Há também a relação pessoal com os livros. É uma memória externa, afirmou, que nos reflecte. Os traços que deixamos nos livros, os bilhetes de metro, as manchas de café, as anotações fazem da biblioteca pessoal uma autobiografia.
Para quem não gosta de emprestar livros, Carrion deixa um pretexto para não o fazer:
Emprestar livros é poder perder parte dessa autobiografia. E a amizade, caso não devolvam o livro.

«Uma biblioteca é uma resposta.»


Esta frase encontrou a sua justificação já na Galeria Nova Ogiva, onde Carrion apresentou o seu projecto "Booklovers", sobre livrarias em várias cidades.
No episódio sobre Lisboa, Carrion passou pela Fundação José Saramago, Livraria Bertrand no Chiado, Livraria Travessa, Biblioteca Nacional e Ler Devagar. 
José Pinho foi figura central e as suas palavras mantinham a frescura num corpo debilitado. A sua paixão por livrarias foi o mote para este episódio documental da "Booklovers", pela segunda vez transmitido em Portugal, agora na galeria. E estava em casa junto aos seus.
A luta das livrarias independentes contra monstros como a Amazon foi o mote para a edição do Folio Ilustra em 2023, no mesmo local.
A curadora Mafalda Milhões propôs a 69 ilustradores para completarem a frase "Na minha livraria eu..."
69 ilustrações e textos para os 69 anos de José Pinho, quando faleceu.
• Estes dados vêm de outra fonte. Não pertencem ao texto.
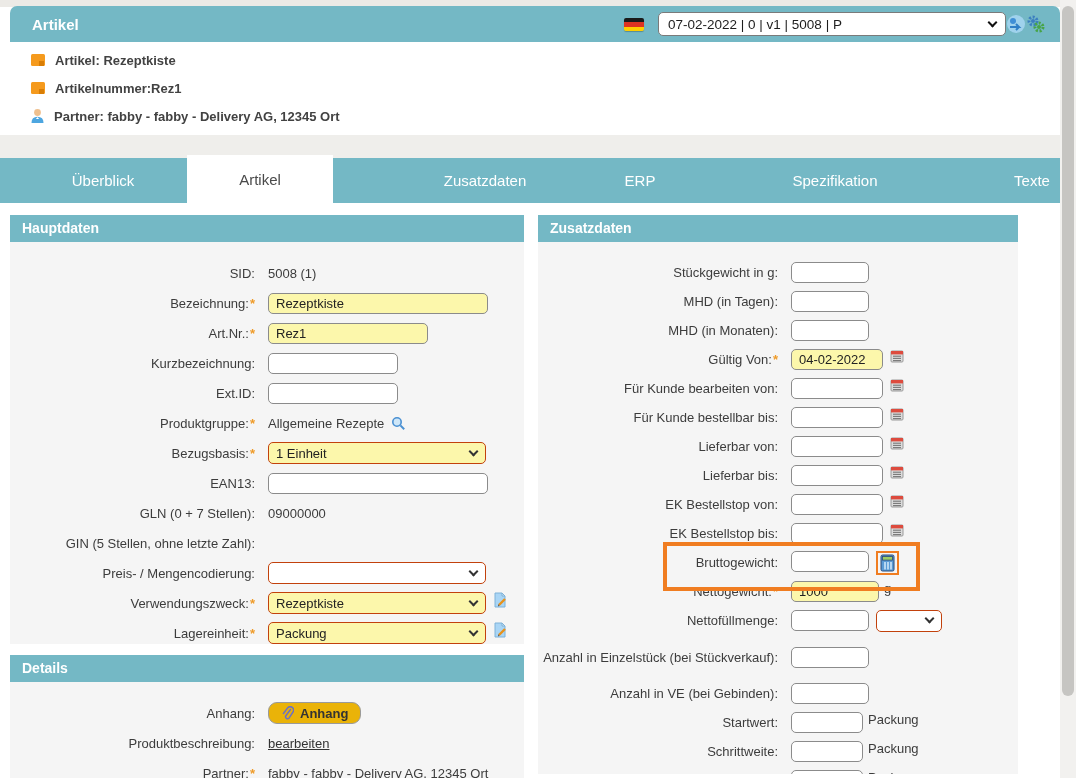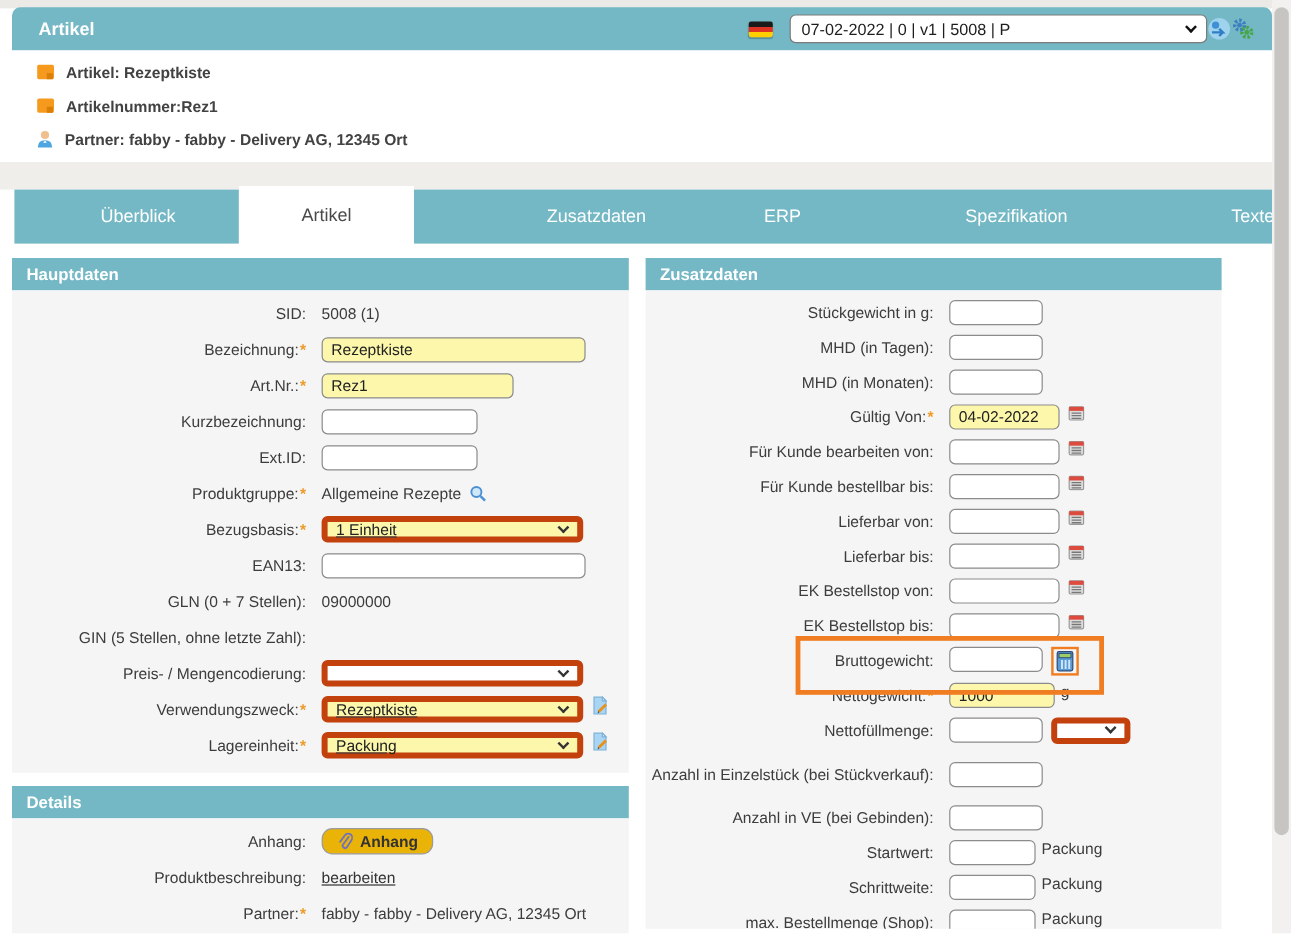--- a/index.html
+++ b/index.html
@@ -32,52 +32,52 @@
           transform:rotate(45deg); margin-top:-4px; flex:none; }
   .chev.bold { border-color:#111; }
   .icon-btn { display:flex; align-items:center; justify-content:center; cursor:pointer; }
   
   .info-card { position:absolute; left:10px; top:42px; width:1050px; height:93px; background:#ffffff; }
   .info-item { display:flex; align-items:center; gap:9px; margin:8px 0 0 20px; height:20px;
                font-weight:bold; color:#424242; }
   
   .gray-strip { position:absolute; left:0; top:135px; width:1060px; height:23px; background:#efeeeb; }
   
-  .tabbar { position:absolute; left:12px; top:158px; width:1060px; height:45px; background:#74b8c5; }
+  .tabbar { position:absolute; left:0; top:158px; width:1060px; height:45px; background:#74b8c5; }
   .tab-label { position:absolute; top:0; height:45px; line-height:45px; transform:translateX(-50%);
                color:#ffffff; font-size:15px; white-space:nowrap; cursor:pointer; }
   .active-tab { position:absolute; left:187px; top:-3px; width:146px; height:52px; background:#ffffff; }
   .active-tab .tab-label { left:50%; color:#4a4a4a; height:52px; line-height:50px; }
   
   .panel { position:absolute; }
   .panel-header { height:27px; background:#74b8c5; color:#ffffff; font-weight:bold; font-size:14px;
                   line-height:27px; padding-left:12px; }
-  .panel-body { background:#f5f5f5; padding-top:4px; }
+  .panel-body { background:#f5f5f5; padding-top:16px; }
   .panel-haupt  { left:10px;  top:215px; width:514px; }
   .panel-haupt  .panel-body { height:402px; }
   .panel-details{ left:10px;  top:655px; width:514px; }
   .panel-details .panel-body { height:96px; }
   .panel-zusatz { left:538px; top:215px; width:480px; }
   .panel-zusatz .panel-body { height:532px; overflow:hidden; }
   
   .row { display:flex; align-items:center; height:30px; position:relative; }
   .panel-zusatz .row { height:29px; }
   .panel-zusatz .row.tall { height:44px; }
   .lbl { width:245px; text-align:right; color:#3c3c3c; flex:none; line-height:15px; }
   .panel-zusatz .lbl { width:240px; }
   .req { color:#ef9b28; font-weight:bold; margin-left:1px; }
   .field { display:flex; align-items:flex-start; margin-left:13px; gap:7px; min-width:0; }
   .static-val { color:#3c3c3c; }
   input.inp {
     height:21px; border:1px solid #8b8b8b; border-radius:5px; background:#ffffff;
     padding:0 7px; font-family:"Liberation Sans", sans-serif; font-size:13px; color:#222; outline:none;
   }
   .yellow { background:#fcf7ab !important; }
-  .sel { height:22px; border:5px solid #c2410c; border-radius:5px; background:#ffffff;
-         display:flex; align-items:center; cursor:pointer;text-decoration:underline; }
+  .sel { height:22px; border:1px solid #c2410c; border-radius:5px; background:#ffffff;
+         display:flex; align-items:center; cursor:pointer; }
   .sel .sel-text { flex:1; padding-left:7px; white-space:nowrap; overflow:hidden; color:#222; }
   .sel .chev { margin-right:8px; }
   .w220{width:220px}.w160{width:160px}.w130{width:130px}.w218{width:218px}
   .w92{width:92px}.w78{width:78px}.w88{width:88px}.w72{width:72px}.w66{width:66px}
   .suffix { color:#3c3c3c; margin-left:-2px; }
   
   .hl-row::before { content:""; position:absolute; left:125px; top:-6px; width:249px; height:41px;
                     border:4px solid #f07d21; pointer-events:none; z-index:5; }
   .calc-box { border:2px solid #f07d21; padding:1px 2px; display:flex; align-items:center; }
A Galeria Nova Ogiva recebeu ilustradores portugueses, canadianos, franceses, italianos, brasileiros, espanhóis com trabalhos sobre livrarias existentes, encerradas ou sonhadas.
A escritora Joana Bértholo deu texto às imagens e fez nascer o hipopócrita, espécie que fica triste com o fecho das livrarias, mas continua a comprar na Amazon. 
É um dos monstros que os livreiros têm de enfrentar.
Quem não teve medo de monstros e contagiou todos com a sua loucura já não está entre os vivos.
Não estará mesmo? O coração parece bater em cada livraria e promete ressoar em cada edição do Fólio.